### What the task asks
Omit every image, and transcribe the remaining entries exactly as given.
START Material provided
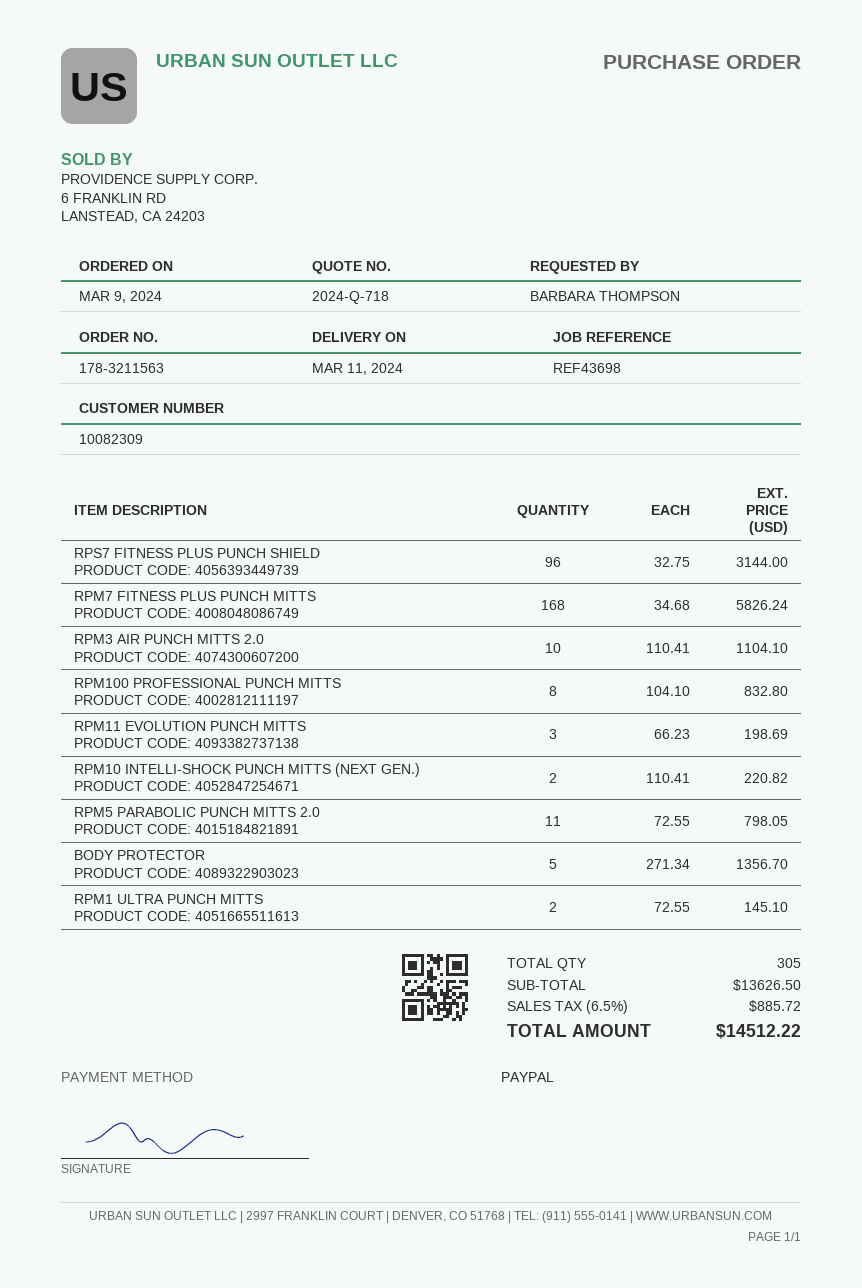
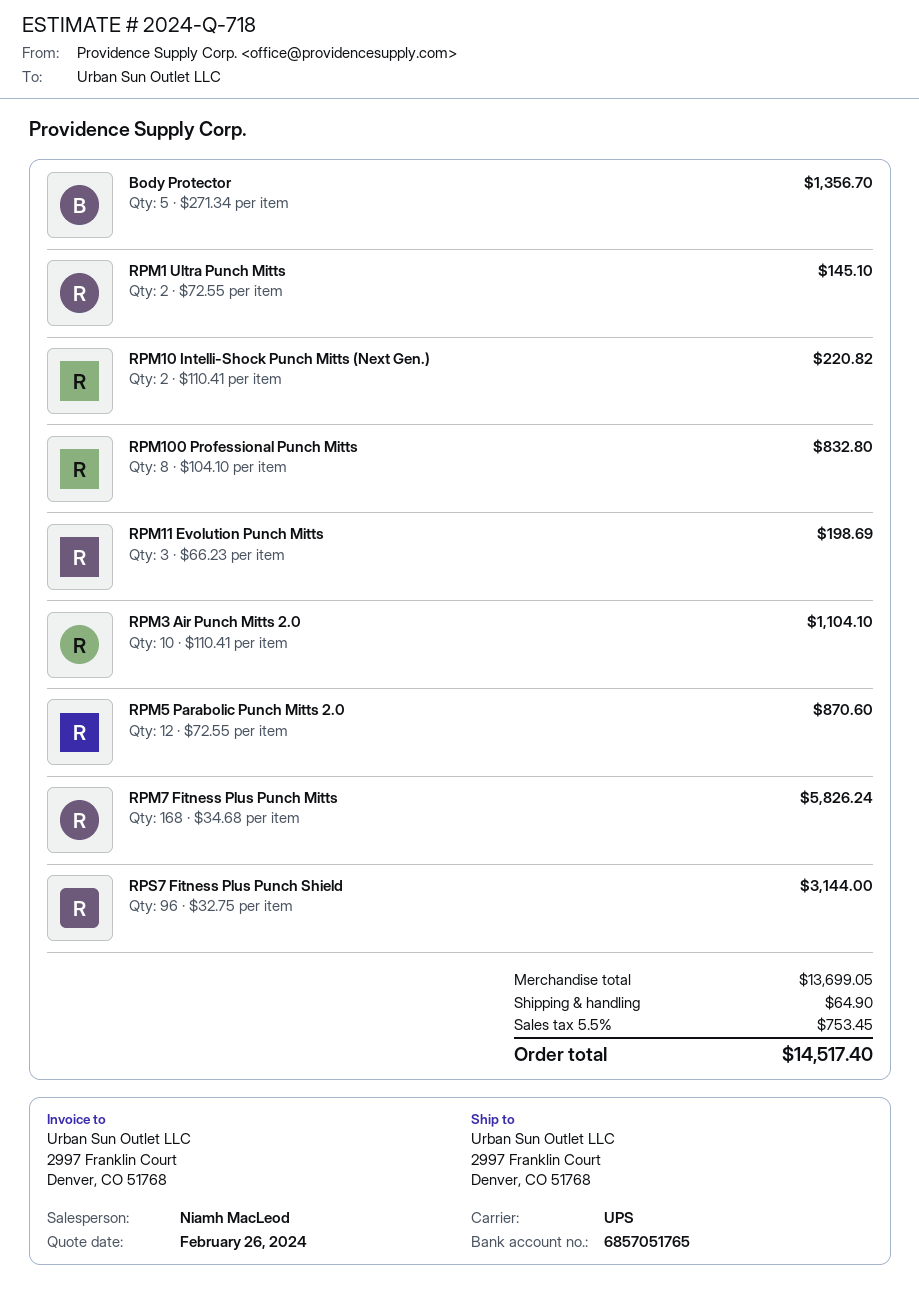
RPM5 PARABOLIC PUNCH MITTS 2.0: 11 x 72.55 = 798.05 -> 12 x 72.55 = 870.60
subtotal: 13626.50 -> 13699.05
shipping: none -> 64.90
tax: 6.5% = 885.72 -> 5.5% = 753.45
total: 14512.22 -> 14517.40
END Material provided
### Response for this exercise
RPM5 PARABOLIC PUNCH MITTS 2.0: 11 x 72.55 = 798.05 -> 12 x 72.55 = 870.60
subtotal: 13626.50 -> 13699.05
shipping: none -> 64.90
tax: 6.5% = 885.72 -> 5.5% = 753.45
total: 14512.22 -> 14517.40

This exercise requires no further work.